Aromatic Tomato, Lentil and Carrot Soup
Tomato, carrot and lentil soup is a must add to your recipe repertoire if you need a quick and easy meal the whole family can enjoy. Coming together in just 20 minutes with a handful of pantry and fridge staples, this is one meal you will find yourself turning to time and time again.
Prep Time15 minutes mins
Cook Time15 minutes mins
Total Time30 minutes mins
Course: Soup
Cuisine: Anytime
Keyword: carrot and lentil soup, carrot soup, vegan lentil soup
Servings: 6 servings
Calories: 197kcal
- 2 tablespoons extra virgin olive oil or cooking oil of choice
- 3 cloves garlic finely chopped
- 1 brown onion chopped
- 1 teaspoon mustard powder
- ½ teaspoon chilli flakes (more to taste optional)
- ¼ teaspoon turmeric powder
- 3 large carrots, diced into roughly 2cm cubes
- 4 medium tomatoes (I used Truss) see notes for tips on skinning tomatoes (optional)
- 4 cups vegetable stock
- 1 cup red lentils rinsed
- ½ lemon juiced
- salt and pepper to taste
Heat the olive oil in a medium saucepan on medium heat. Once heated, add the onions and garlic and allow to sweat for about 2 minutes. They should be tender but not starting to brown yet.
2 tablespoons extra virgin olive oil, 3 cloves garlic, 1 brown onion
Add the mustard powder, chilli and turmeric, and stir to combine.
1 teaspoon mustard powder, ½ teaspoon chilli flakes, ¼ teaspoon turmeric powder
Add the carrots and sauteé for about 3 minutes, until they have softened slightly.
3 large carrots,
Add the chopped tomatoes, stock and lentils and simmer for about 15 minutes, or until the lentils are tender.
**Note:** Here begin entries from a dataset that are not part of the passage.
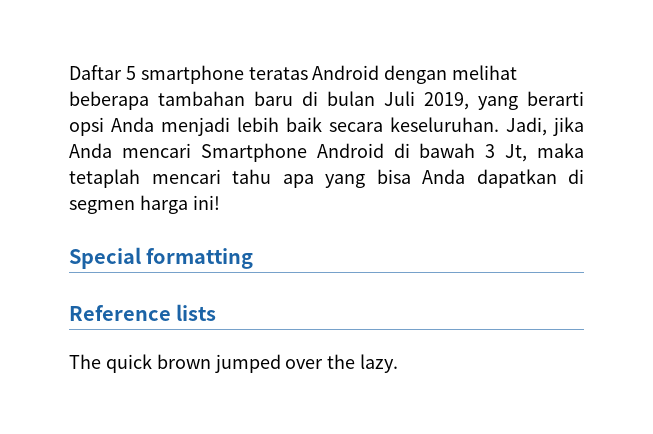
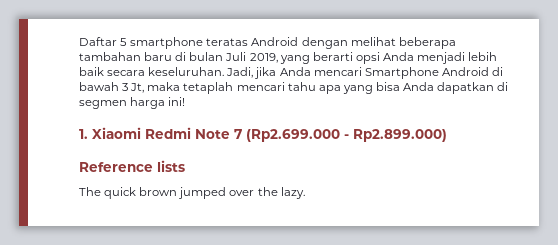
[69,247,254,269] Special formatting -> [79,127,447,142] 1. Xiaomi Redmi Note 7 (Rp2.699.000 - Rp2.899.000)

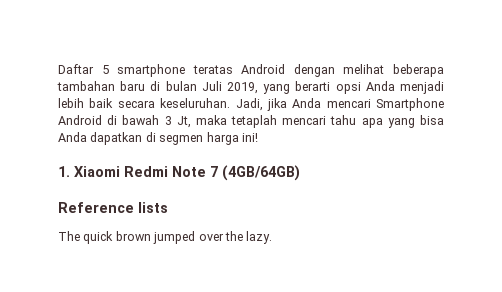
[246,129,447,142] (Rp2.699.000 - Rp2.899.000) -> [222,165,300,181] (4GB/64GB)

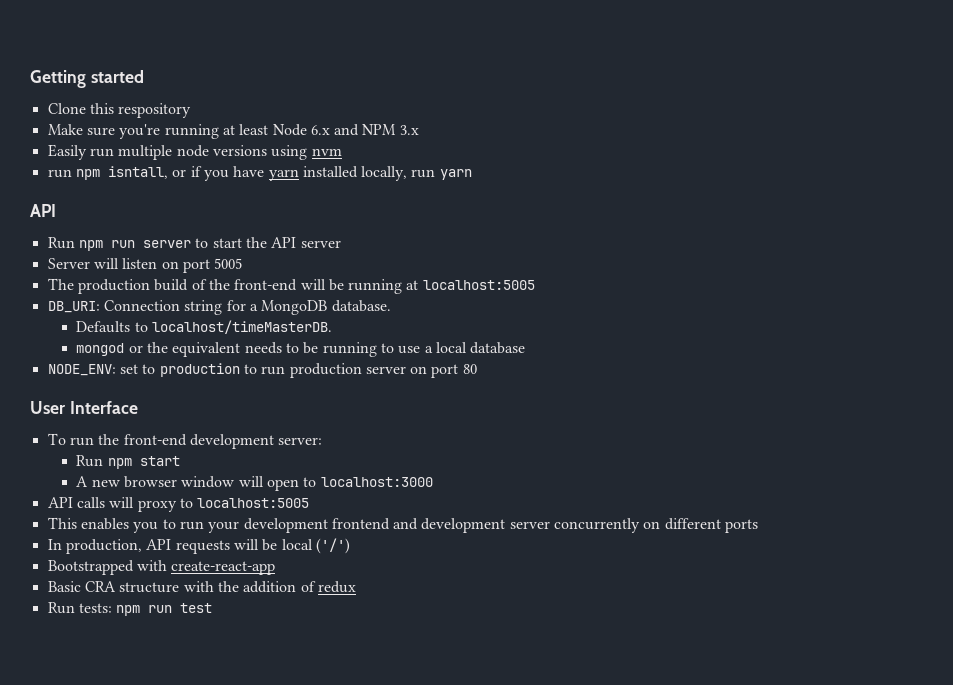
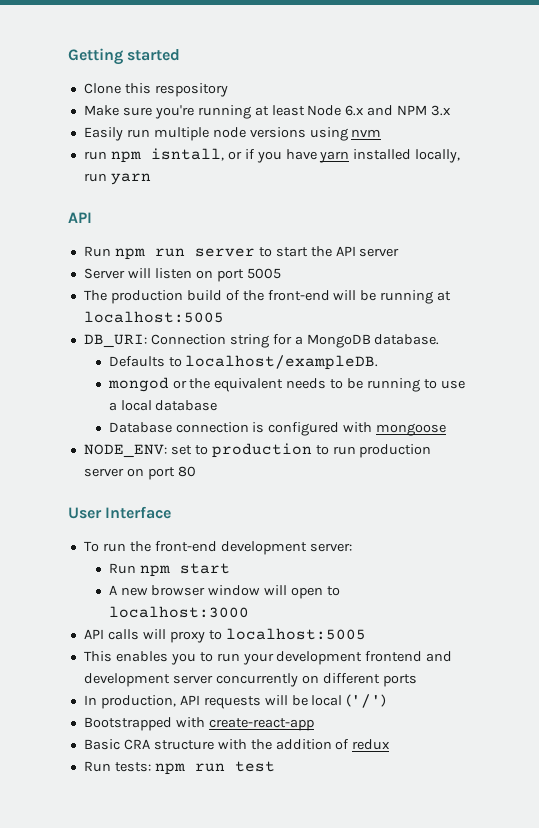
[151,320,332,334] localhost/timeMasterDB. -> [185,355,379,370] localhost/exampleDB.
(526, 348) none -> [108,422,447,436] // Database connection is configured with mongoose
4 medium tomatoes (I used Truss), 4 cups vegetable stock, 1 cup red lentils
Remove from the heat and add in the lemon juice.
½ lemon
Remove 2-3 cups of the soup and blend until smooth. Add back into the main saucepan, add salt and pepper to taste and stir to combine.
salt and pepper to taste
To skin the tomatoes
This step is not necessary, I just find peeling the tomatoes gives the soup a much smoother consistency, especially if you do not plan on blending the soup.
- Remove the stems and tops.
- With a small knife (I find a serrated knife works best), score the skin of the tomato on top, to make a large X.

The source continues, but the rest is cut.